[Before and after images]
========================

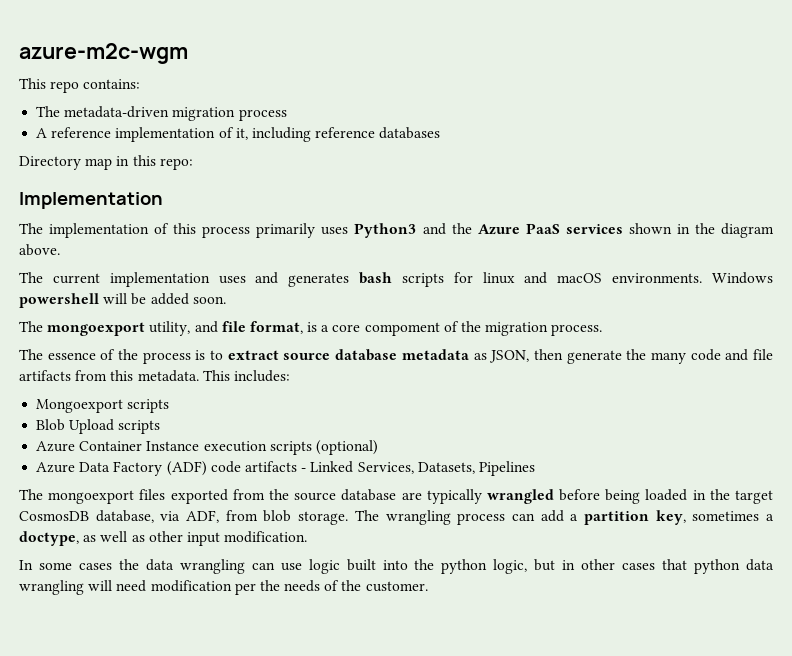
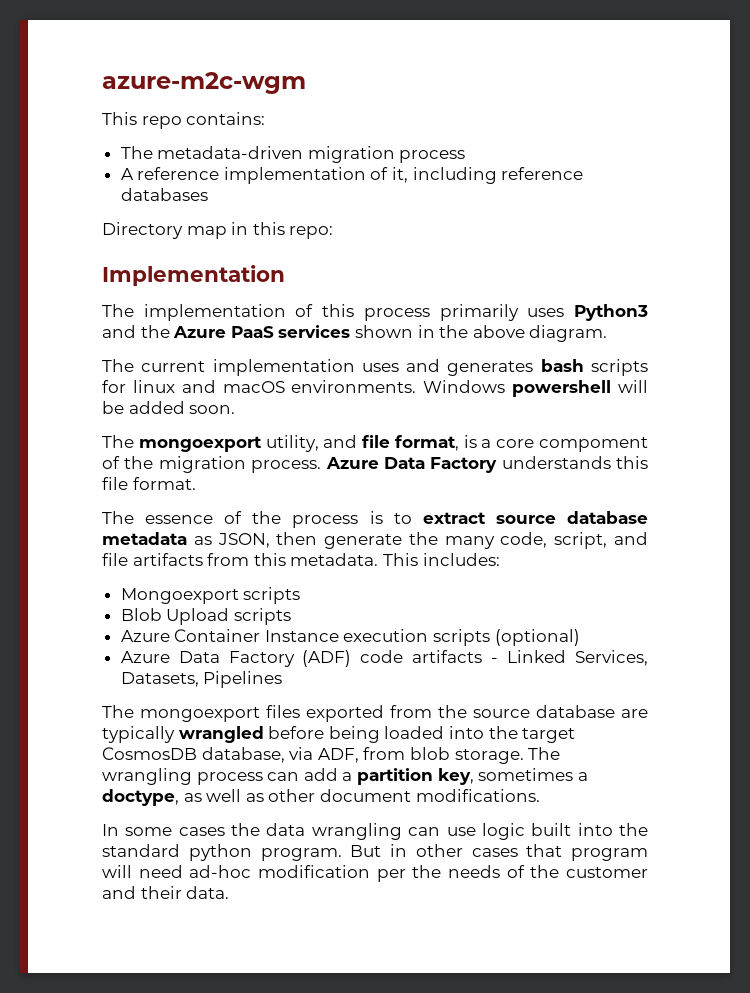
[721,223,774,238] [19,244,60,256] diagram above. -> [472,325,608,342] above diagram.
(603, 330) none -> [325,456,648,473] [102,477,196,490] Azure Data Factory understands this file format.
[690,349,721,361] code -> [500,532,608,549] code, script,
[692,490,706,500] in -> [448,726,484,739] into
[186,531,308,546] input modification. -> [319,789,540,802] document modifications.
[441,559,556,574] python logic, but -> [102,844,382,861] standard python program. But
[694,559,775,574] [19,580,84,595] python data wrangling -> [571,848,648,861] program
(147, 586) none -> [189,865,252,878] ad-hoc
[365,581,428,592] customer. -> [566,867,649,878] [102,886,230,899] customer and their data.

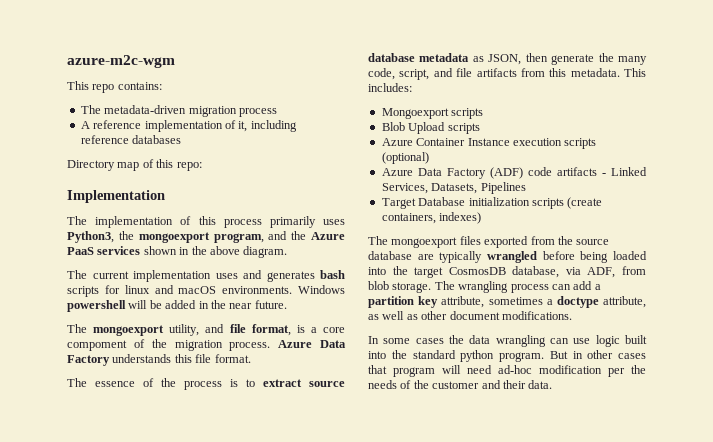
[231,222,249,235] in -> [142,159,154,168] of
[574,304,648,321] Python3 -> [67,231,264,243] Python3, the mongoexport program,
[189,405,236,414] soon. -> [198,300,287,309] in the near future.
(283, 679) none -> [381,197,603,209] [381,212,482,224] // Target Database initialization scripts (create containers, indexes)
[437,768,588,785] [102,789,179,806] key, sometimes a doctype, -> [418,296,646,308] key attribute, sometimes a doctype attribute,

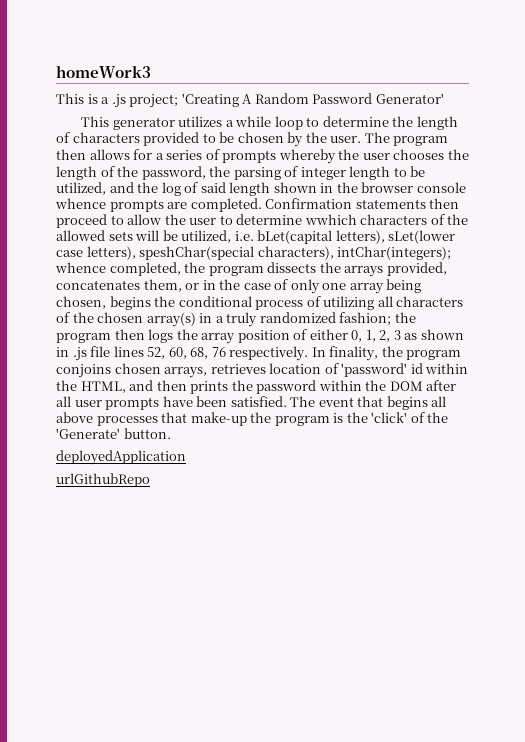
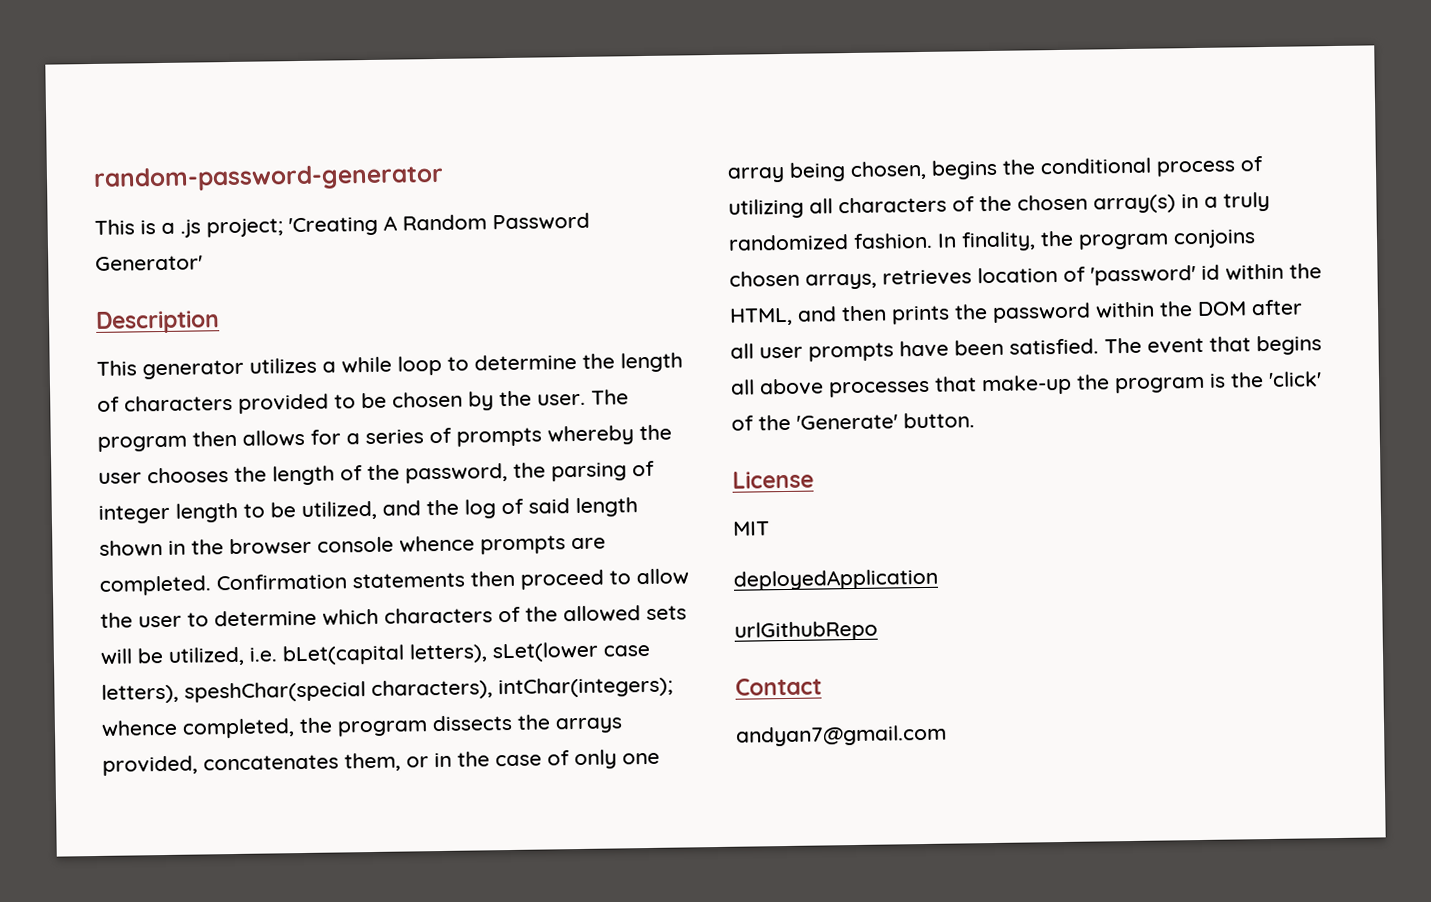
[56,65,151,78] homeWork3 -> [93,163,444,192] random-password-generator
(444, 98) none -> [95,310,220,334] // Description
[304,214,357,225] wwhich -> [322,608,379,626] which
[339,312,416,326] [56,329,464,344] [56,346,309,361] fashion; the program then logs the array position of either 0, 1, 2, 3 as shown in .js file lines 52, 60, 68, 76 respectively. -> [853,232,933,249] fashion.
(171, 433) none -> [732,470,814,489] [733,521,770,536] // License // MIT
(150, 480) none -> [735,677,822,696] [736,724,947,747] // Contact // andyan7@gmail.com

========================

**What you have to do**
Set down exactly, and only, the lines from the one with "[304,214,357,225] wwhich ->" to the final line of the data.

**Response to the task**
[304,214,357,225] wwhich -> [322,608,379,626] which
[339,312,416,326] [56,329,464,344] [56,346,309,361] fashion; the program then logs the array position of either 0, 1, 2, 3 as shown in .js file lines 52, 60, 68, 76 respectively. -> [853,232,933,249] fashion.
(171, 433) none -> [732,470,814,489] [733,521,770,536] // License // MIT
(150, 480) none -> [735,677,822,696] [736,724,947,747] // Contact // andyan7@gmail.com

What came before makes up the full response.